After leaving the Georgia suffrage organizations, Eléonore worked with West Virginia and New Jersey suffrage organizations, as well as the National American Woman Suffrage Association New York office.

By 1919, Eléonore had returned to Atlanta, where she joined and was chair of the Central Committee of Women Citizens. As part of her role, she organized the distribution of letters to local female tax-payers who were eligible to vote in local Atlanta elections, encouraging them to register to vote. As a local election approached in the fall of 1919, Eléonore worked to educate more than 3,000 registered women voters on the voting process. Her instructions, written "for the benefit of the women voters," were published in The Atlanta Constitution and included directions for filling out the ballot and a list of candidates.

In 1920, the Central Committee grew into a new organization, the Atlanta League of Women Voters, with the continued goal of women's voter registration and education. It organized one month before the National organization, and Eléonore was elected its first president.

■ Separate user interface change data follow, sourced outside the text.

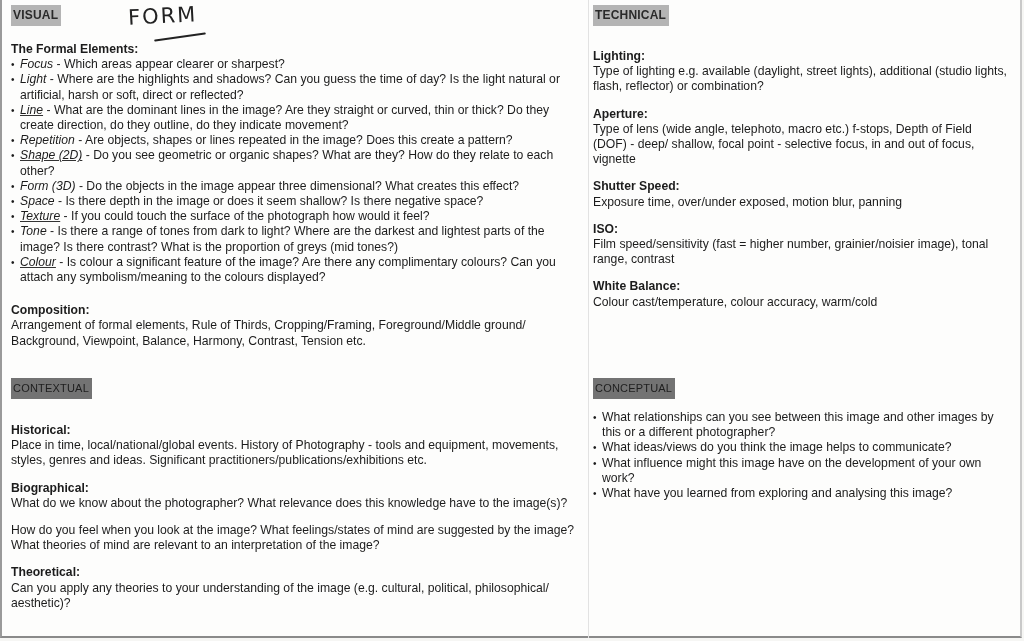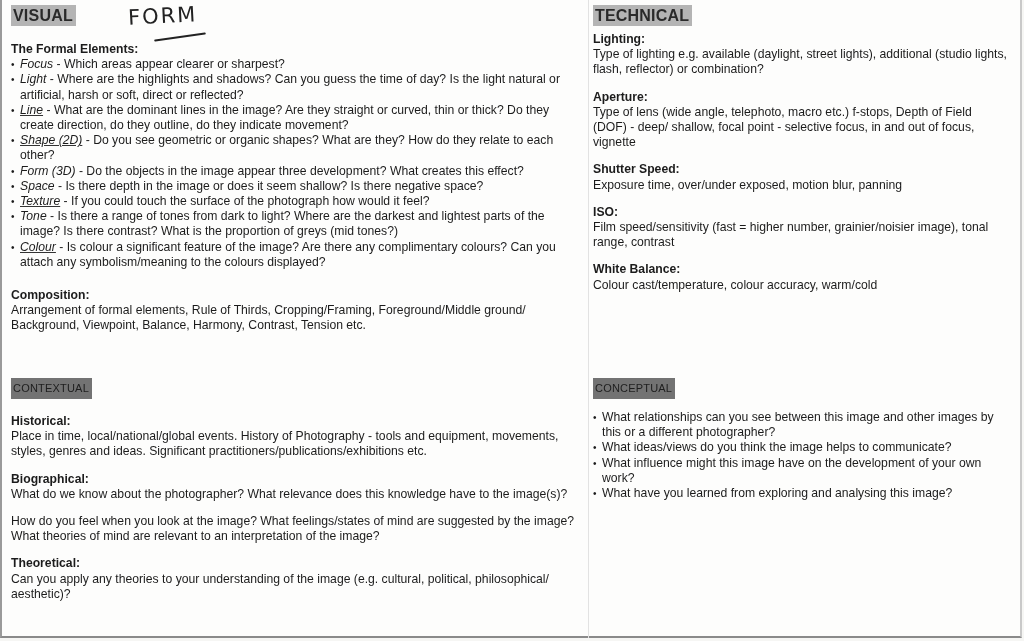--- a/index.html
+++ b/index.html
@@ -25,7 +25,7 @@
   .panel { position: absolute; font-size: 12.2px; line-height: 15.2px; }
   .heading {
     display: inline-block; background: #b4b4b4; color: #2a2a2a;
-    font-size: 16px; font-weight: bold; padding: 1px 3px 1px 2px;
+    font-size: 12px; font-weight: bold; padding: 1px 3px 1px 2px;
     letter-spacing: 0.2px; line-height: 19px;
   }
   .heading.light { background: #737373; font-weight: normal; color: #1e1e1e; font-size: 11px; }

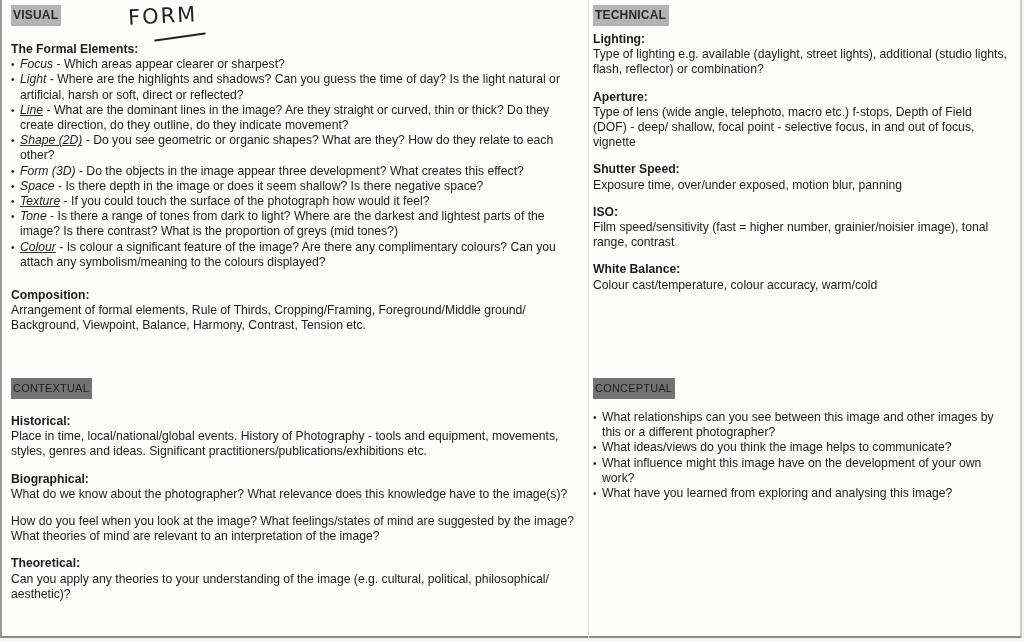--- a/index.html
+++ b/index.html
@@ -80,7 +80,7 @@
 
   <div class="panel" style="left:591px; top:5px; width:415px;">
     <div class="heading">TECHNICAL</div>
-    <div id="technical-sections" style="margin-top:6px;">
+    <div id="technical-sections" style="margin-top:23px;">
         <div class="block">
           <span class="sub">Lighting:</span>
           <span class="para">Type of lighting e.g. available (daylight, street lights), additional (studio lights, flash, reflector) or combination?</span>

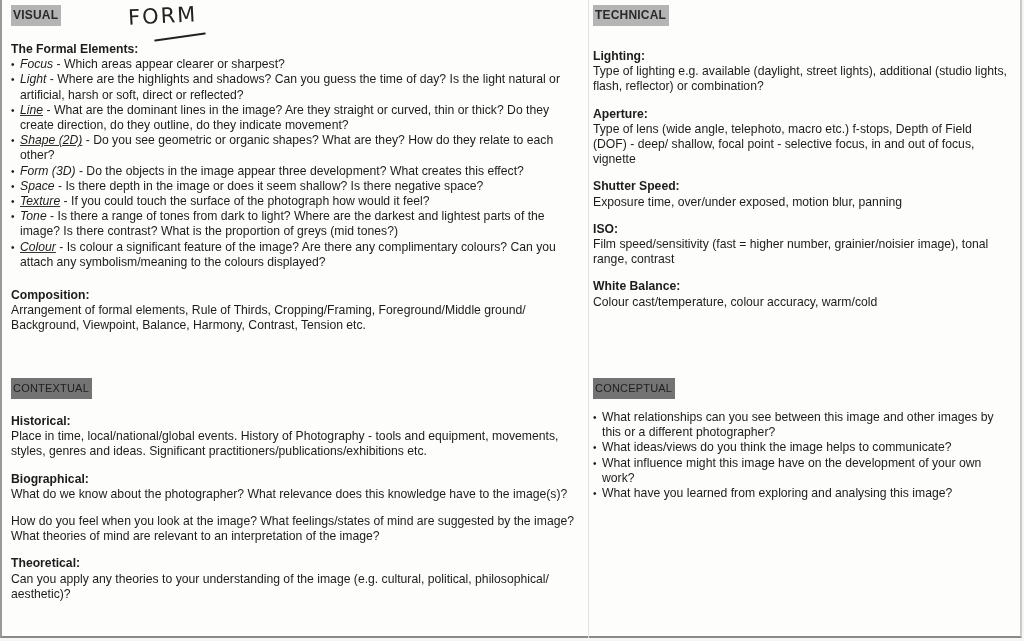--- a/index.html
+++ b/index.html
@@ -64,6 +64,7 @@
           <li><span class="term">Focus</span><span> - Which areas appear clearer or sharpest?</span></li>
           <li><span class="term">Light</span><span> - Where are the highlights and shadows? Can you guess the time of day? Is the light natural or artificial, harsh or soft, direct or reflected?</span></li>
           <li><span class="term ul-mark">Line</span><span> - What are the dominant lines in the image? Are they straight or curved, thin or thick? Do they create direction, do they outline, do they indicate movement?</span></li>
+          <li><span class="term">Repetition</span><span> - Are objects, shapes or lines repeated in the image? Does this create a pattern?</span></li>
           <li><span class="term ul-mark">Shape (2D)</span><span> - Do you see geometric or organic shapes? What are they? How do they relate to each other?</span></li>
           <li><span class="term">Form (3D)</span><span> - Do the objects in the image appear three development? What creates this effect?</span></li>
           <li><span class="term">Space</span><span> - Is there depth in the image or does it seem shallow? Is there negative space?</span></li>

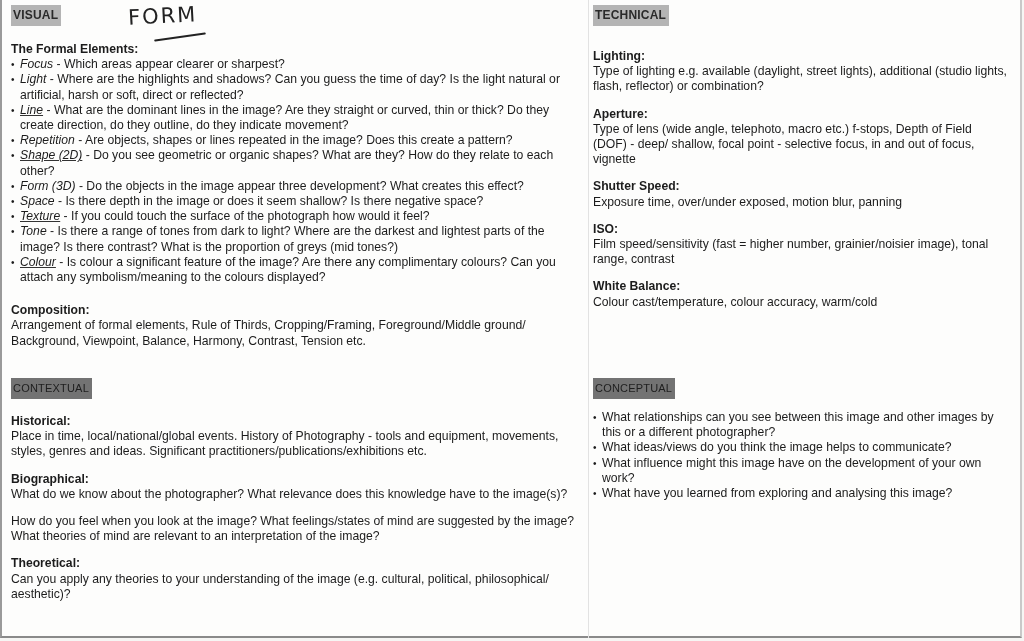--- a/index.html
+++ b/index.html
@@ -66,7 +66,7 @@
           <li><span class="term ul-mark">Line</span><span> - What are the dominant lines in the image? Are they straight or curved, thin or thick? Do they create direction, do they outline, do they indicate movement?</span></li>
           <li><span class="term">Repetition</span><span> - Are objects, shapes or lines repeated in the image? Does this create a pattern?</span></li>
           <li><span class="term ul-mark">Shape (2D)</span><span> - Do you see geometric or organic shapes? What are they? How do they relate to each other?</span></li>
-          <li><span class="term">Form (3D)</span><span> - Do the objects in the image appear three development? What creates this effect?</span></li>
+          <li><span class="term">Form (3D)</span><span> - Do the objects in the image appear three dimensional? What creates this effect?</span></li>
           <li><span class="term">Space</span><span> - Is there depth in the image or does it seem shallow? Is there negative space?</span></li>
           <li><span class="term ul-mark">Texture</span><span> - If you could touch the surface of the photograph how would it feel?</span></li>
           <li><span class="term">Tone</span><span> - Is there a range of tones from dark to light? Where are the darkest and lightest parts of the image? Is there contrast? What is the proportion of greys (mid tones?)</span></li>

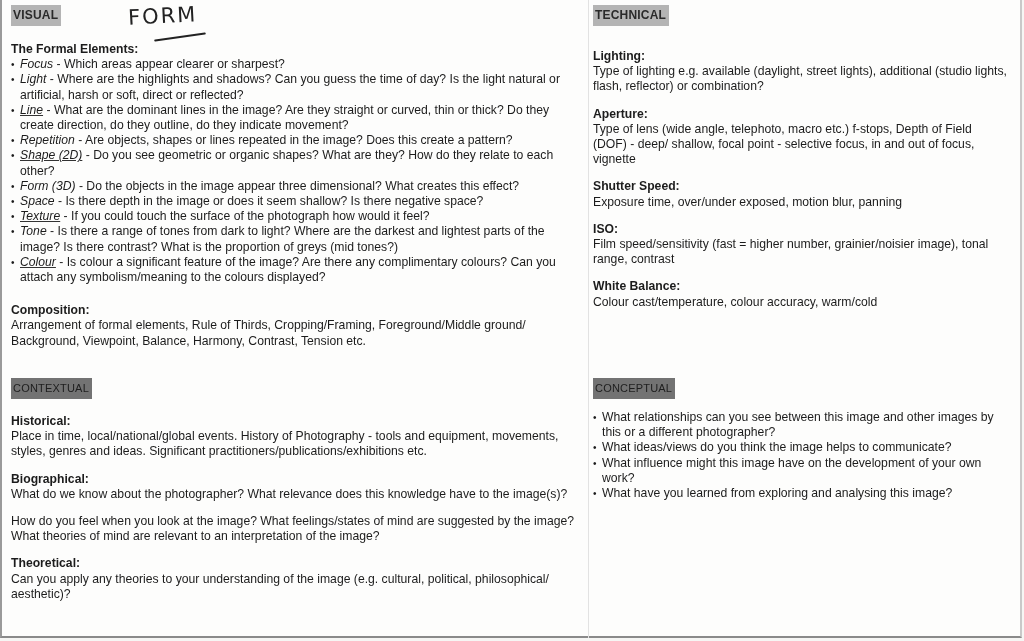--- a/index.html
+++ b/index.html
@@ -107,7 +107,7 @@
 
   <div class="panel" style="left:9px; top:378px; width:575px;">
     <div class="heading light">CONTEXTUAL</div>
-    <div id="contextual-sections" style="margin-top:15px;">
+    <div id="contextual-sections" style="margin-top:24px;">
         <div class="block">
           <span class="sub">Historical:</span>
           <span class="para">Place in time, local/national/global events. History of Photography - tools and equipment, movements, styles, genres and ideas. Significant practitioners/publications/exhibitions etc.</span>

In 1950, Eléonore and fellow activist Maude Pollard Turman (aka Mrs R L Turman) formed Active Voters in Atlanta. Their goal was to increase the impact of their political activism by endorsing candidates, in addition to issues. Cited issues of focus were "honest elections, realignment of counties, home rule and tax revision" as well as opposition to expansion of the county unit system into general elections.

==Legacy==
Elizabeth Fox-Genovese served as Eleonore Raoul Professor of the Humanities at Emory University.

The Raoul family papers are held at Emory University's Stuart A. Rose Manuscript, Archives, and Rare Book Library. Documents in the collection include records detailing Eléonore's work with the women's suffrage movement and the League of Women Voters.